WHAT YOU WILL DO: Scan the entries for the word "Added", and copy every line where it appears.

STUDY MATERIAL:
BEGIN
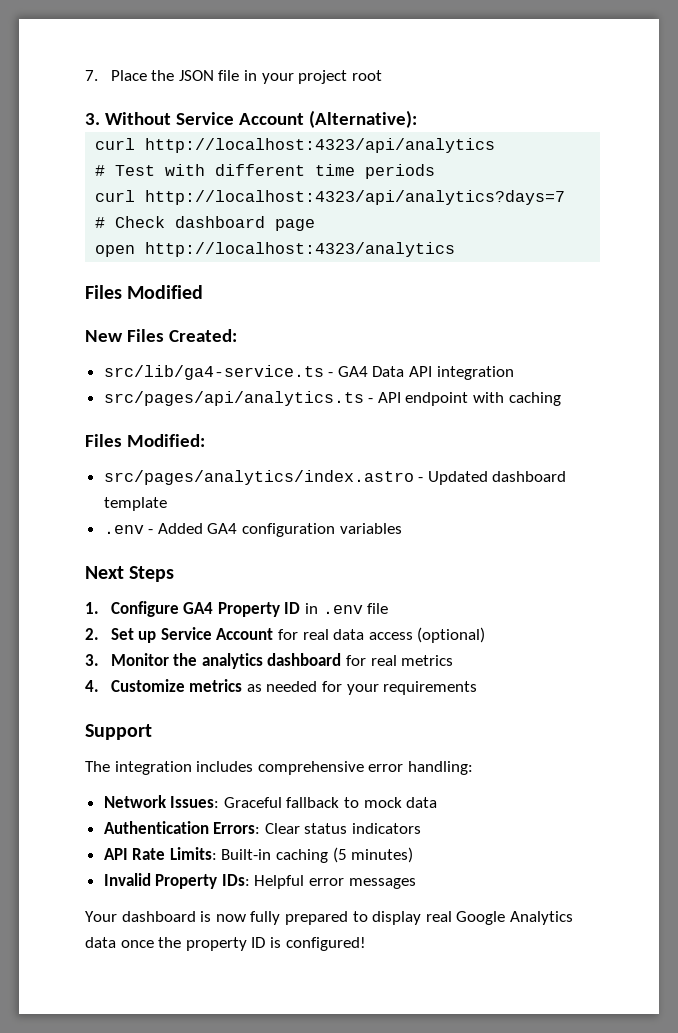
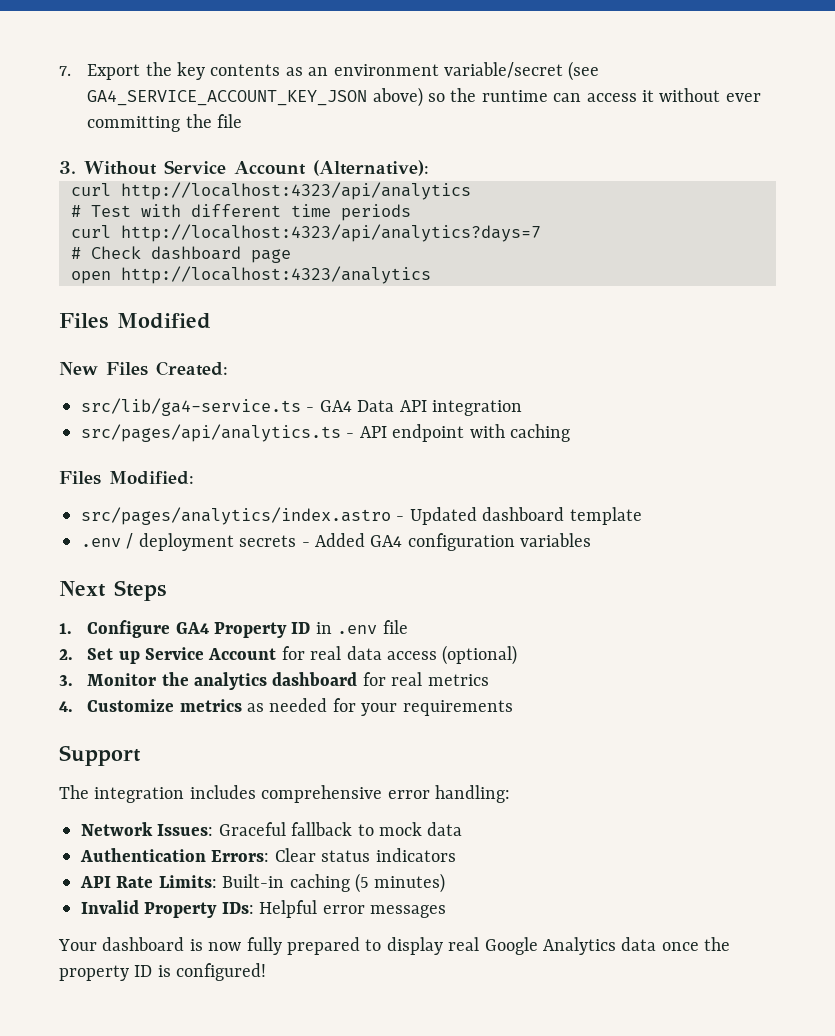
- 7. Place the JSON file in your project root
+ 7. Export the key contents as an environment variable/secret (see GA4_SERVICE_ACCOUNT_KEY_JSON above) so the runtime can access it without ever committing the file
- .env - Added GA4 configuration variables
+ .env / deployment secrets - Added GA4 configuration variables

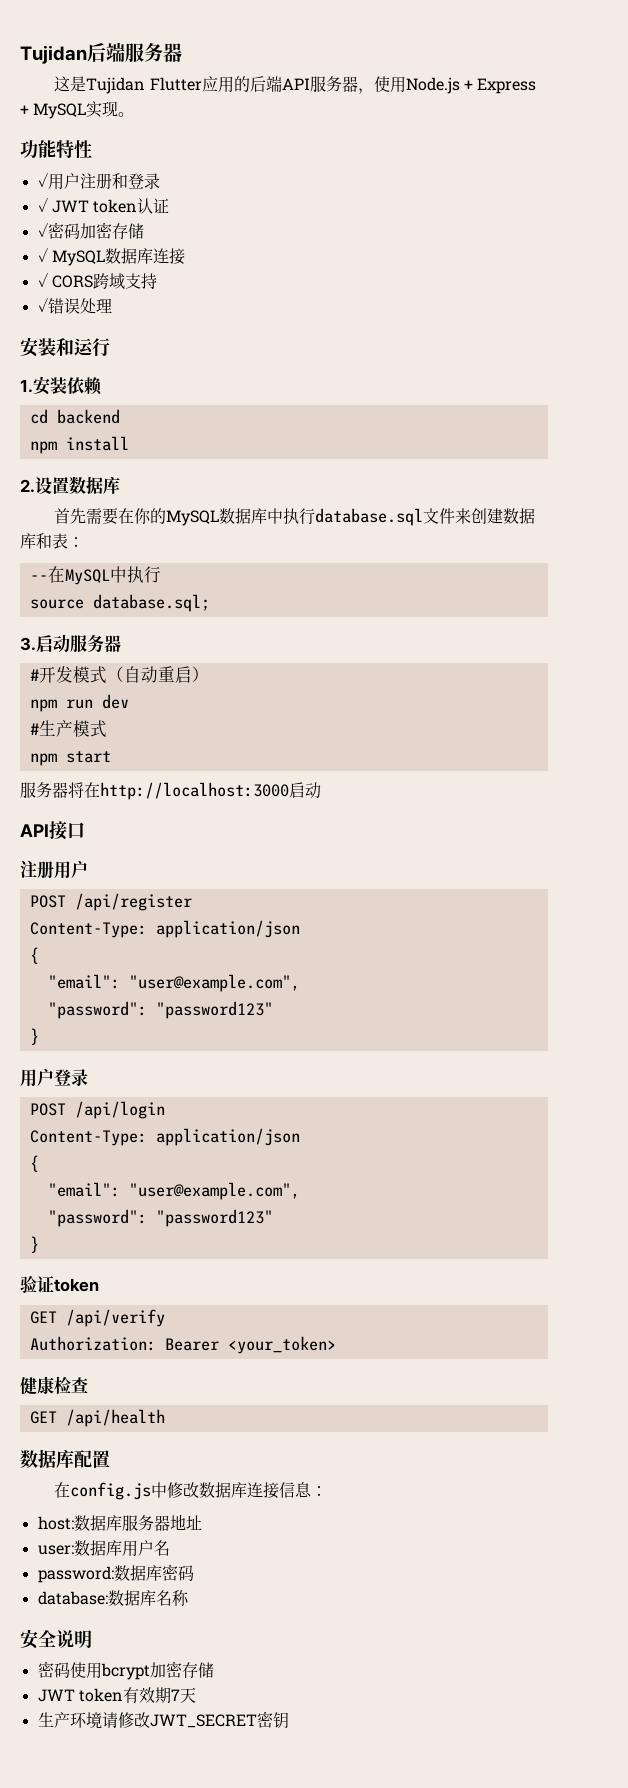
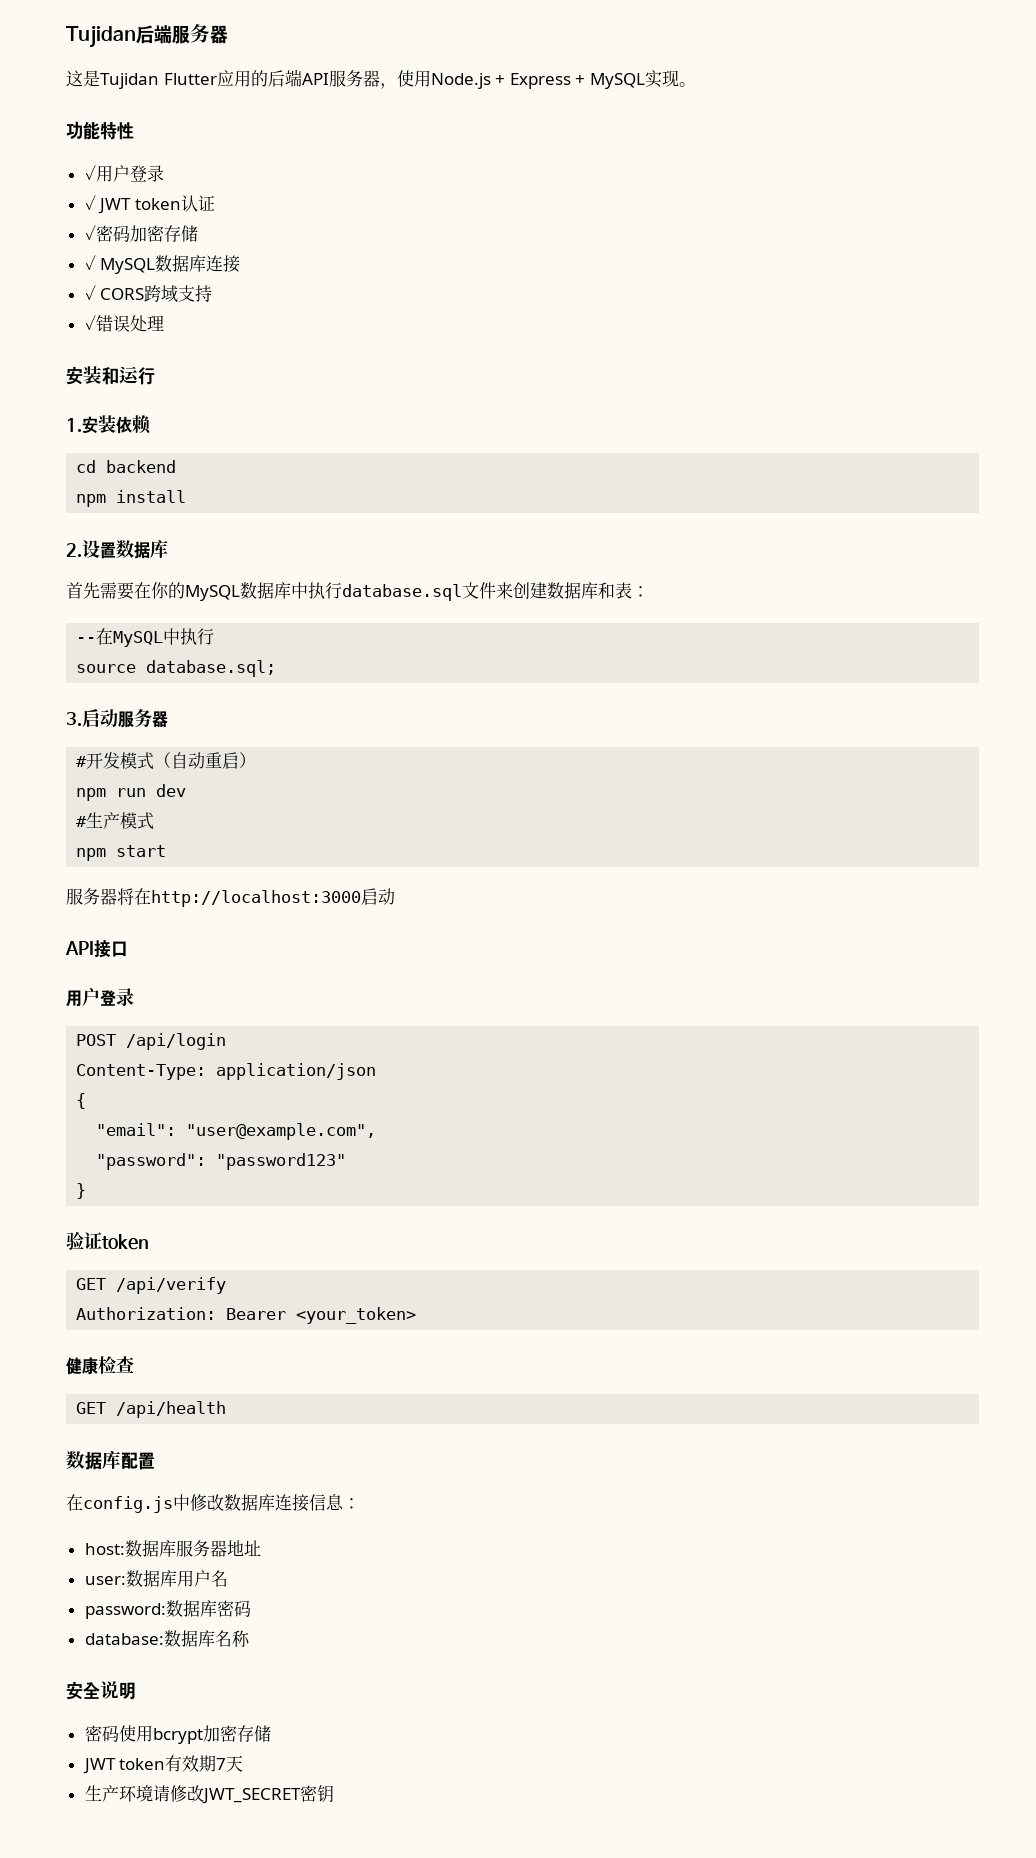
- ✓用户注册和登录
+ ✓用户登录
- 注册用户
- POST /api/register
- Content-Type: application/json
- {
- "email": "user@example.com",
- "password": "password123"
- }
END
BEGIN
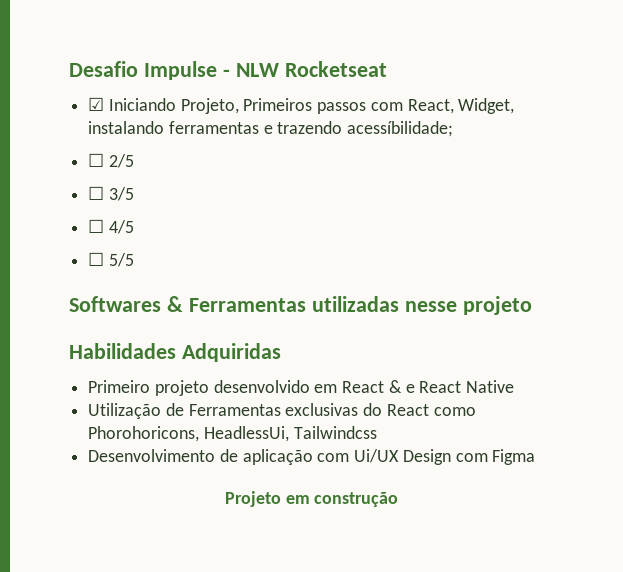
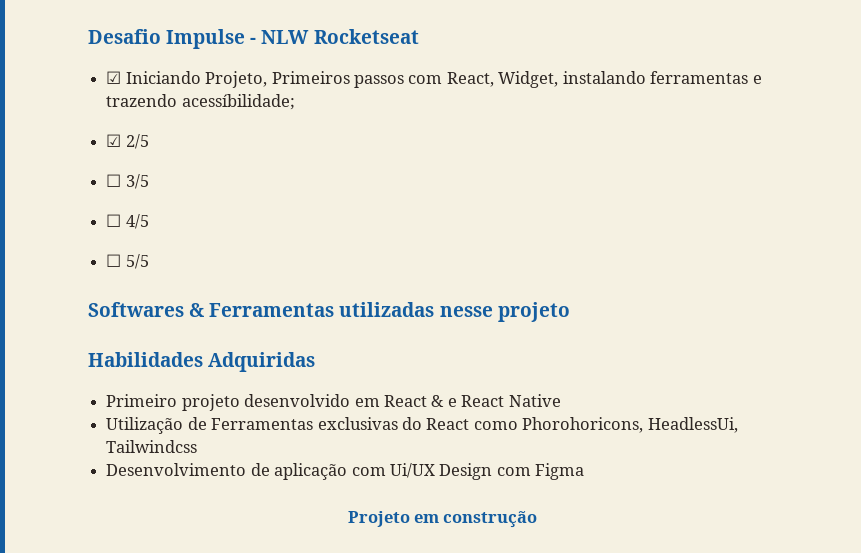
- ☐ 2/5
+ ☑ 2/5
END
BEGIN
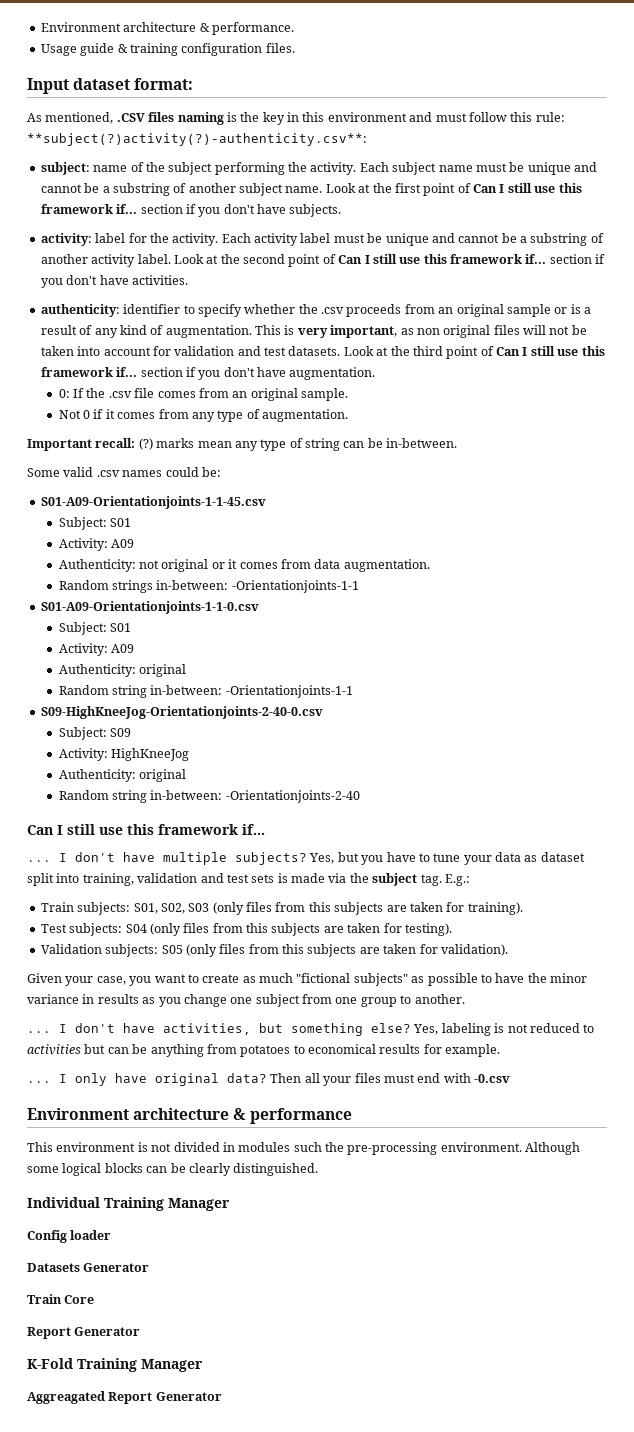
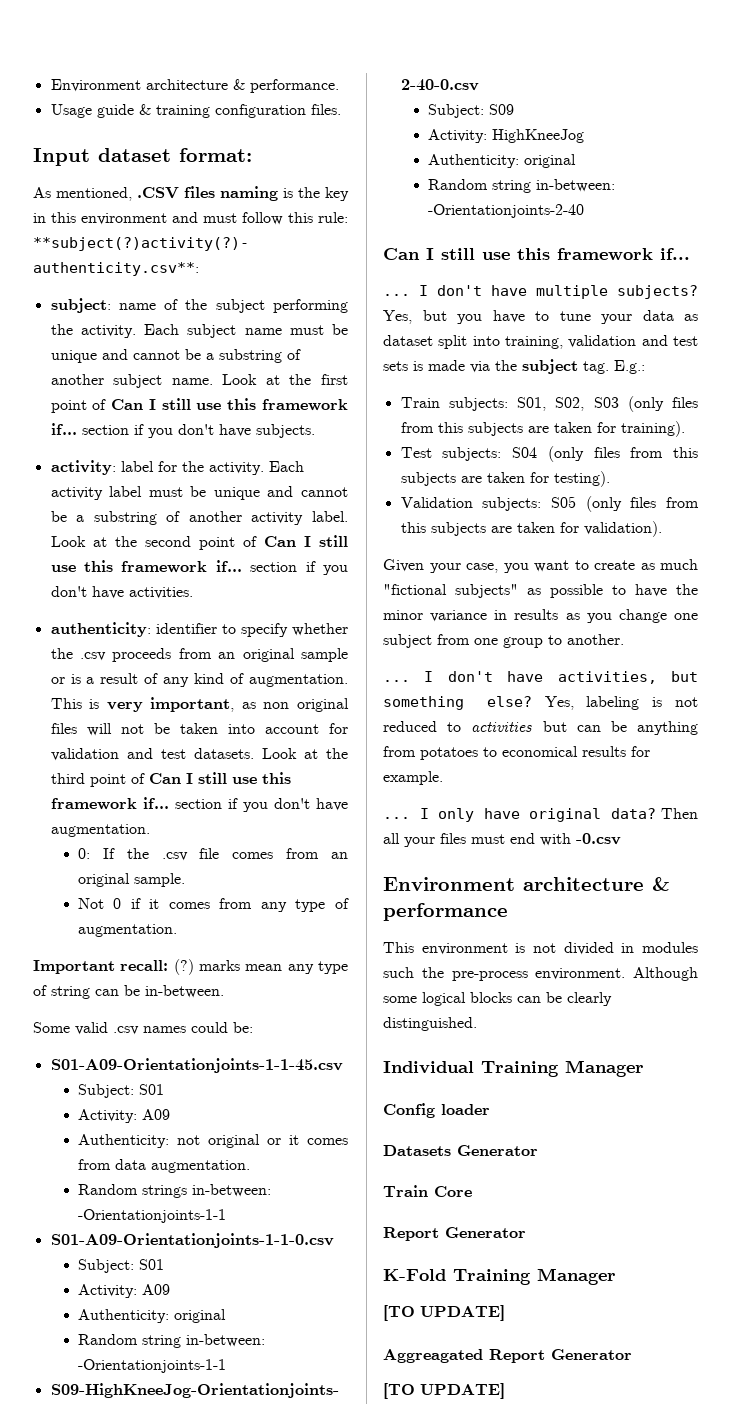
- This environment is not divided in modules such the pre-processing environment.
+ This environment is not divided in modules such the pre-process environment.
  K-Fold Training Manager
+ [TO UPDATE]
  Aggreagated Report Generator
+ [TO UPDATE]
END
EXERCISE RESPONSE:
- .env - Added GA4 configuration variables
+ .env / deployment secrets - Added GA4 configuration variables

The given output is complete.